Source records:
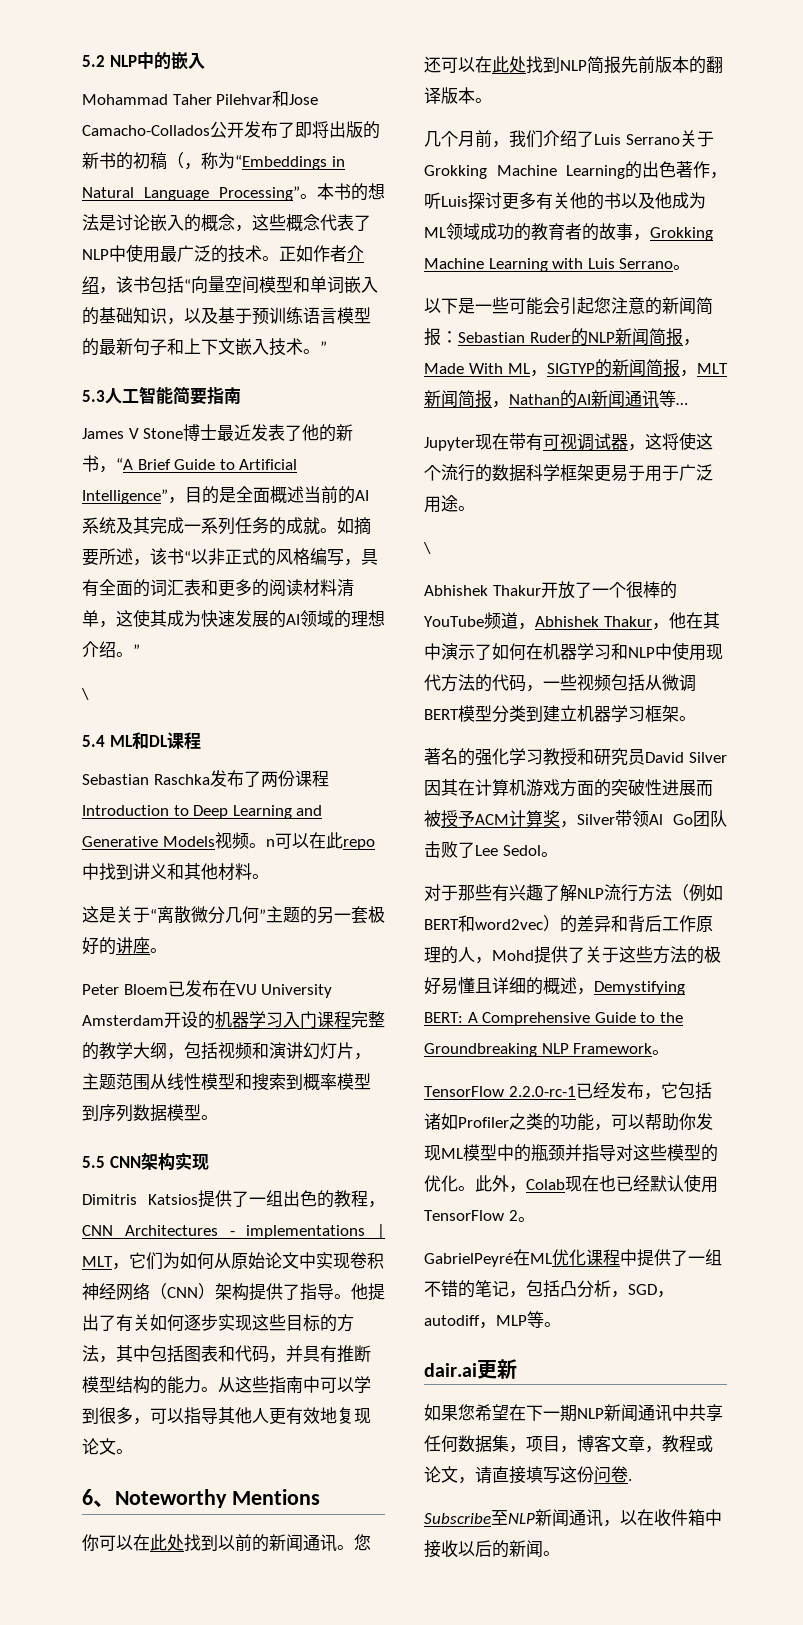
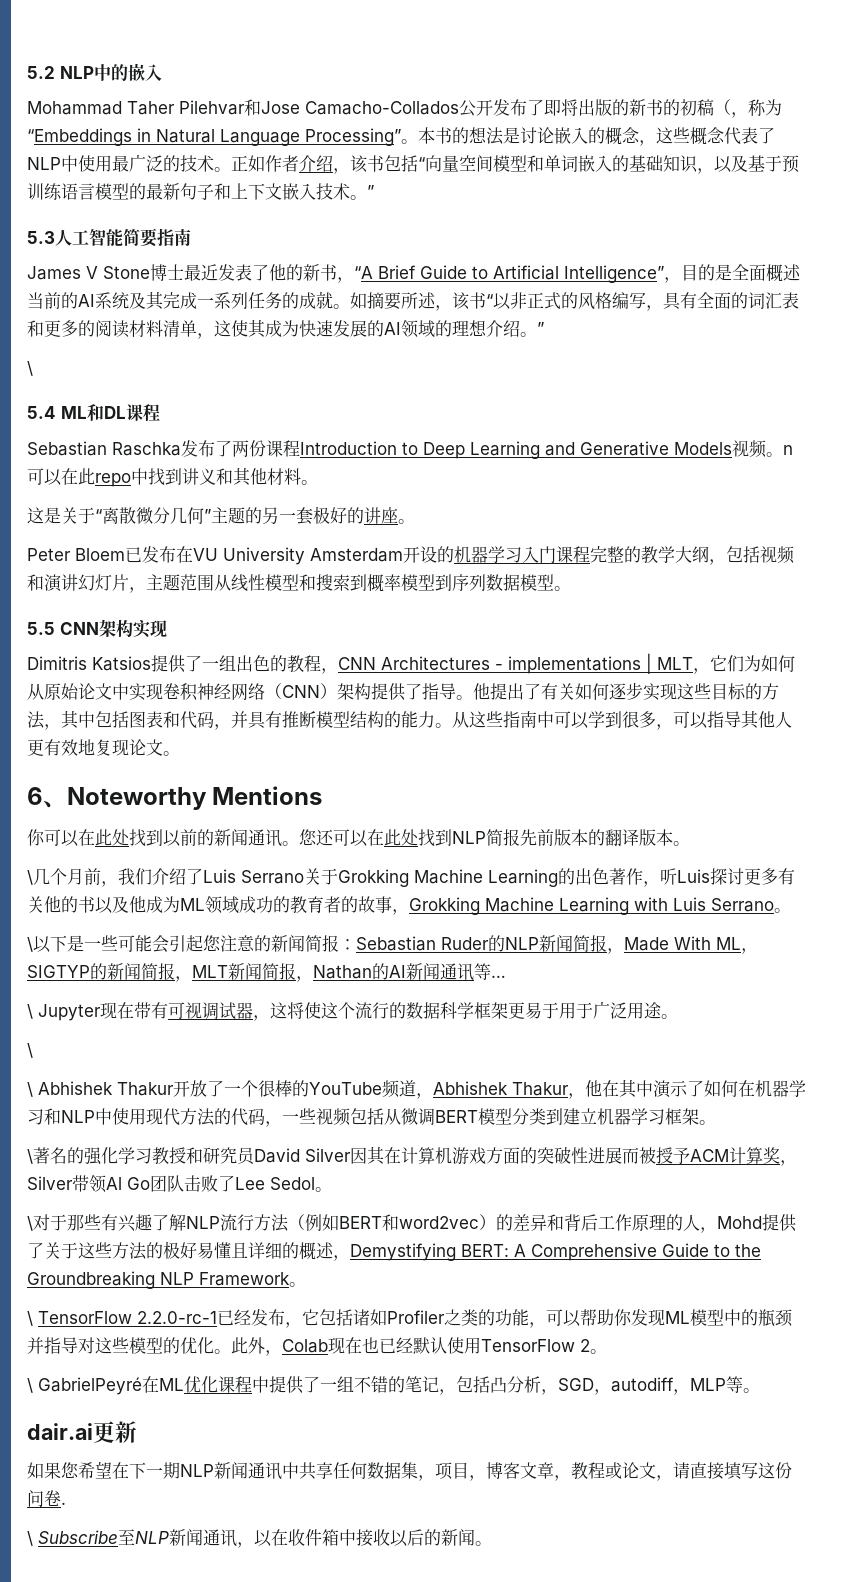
(492, 100) none -> [27,870,33,885] \
(691, 267) none -> [27,937,33,952] \
(688, 404) none -> [27,1004,33,1019] \
(431, 548) none -> [27,1082,33,1097] \
(696, 718) none -> [27,1149,33,1164] \
(558, 854) none -> [27,1216,33,1231] \
(670, 1052) none -> [27,1311,33,1326] \
(535, 1219) none -> [27,1378,33,1393] \
(632, 1480) none -> [27,1531,33,1546] \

What the exercise asks:
Output nothing but the lines from the one containing "(691, 267) none -> [27,937,33,952] \" through the last line of the data, exactly as they stand.

Completed task:
(691, 267) none -> [27,937,33,952] \
(688, 404) none -> [27,1004,33,1019] \
(431, 548) none -> [27,1082,33,1097] \
(696, 718) none -> [27,1149,33,1164] \
(558, 854) none -> [27,1216,33,1231] \
(670, 1052) none -> [27,1311,33,1326] \
(535, 1219) none -> [27,1378,33,1393] \
(632, 1480) none -> [27,1531,33,1546] \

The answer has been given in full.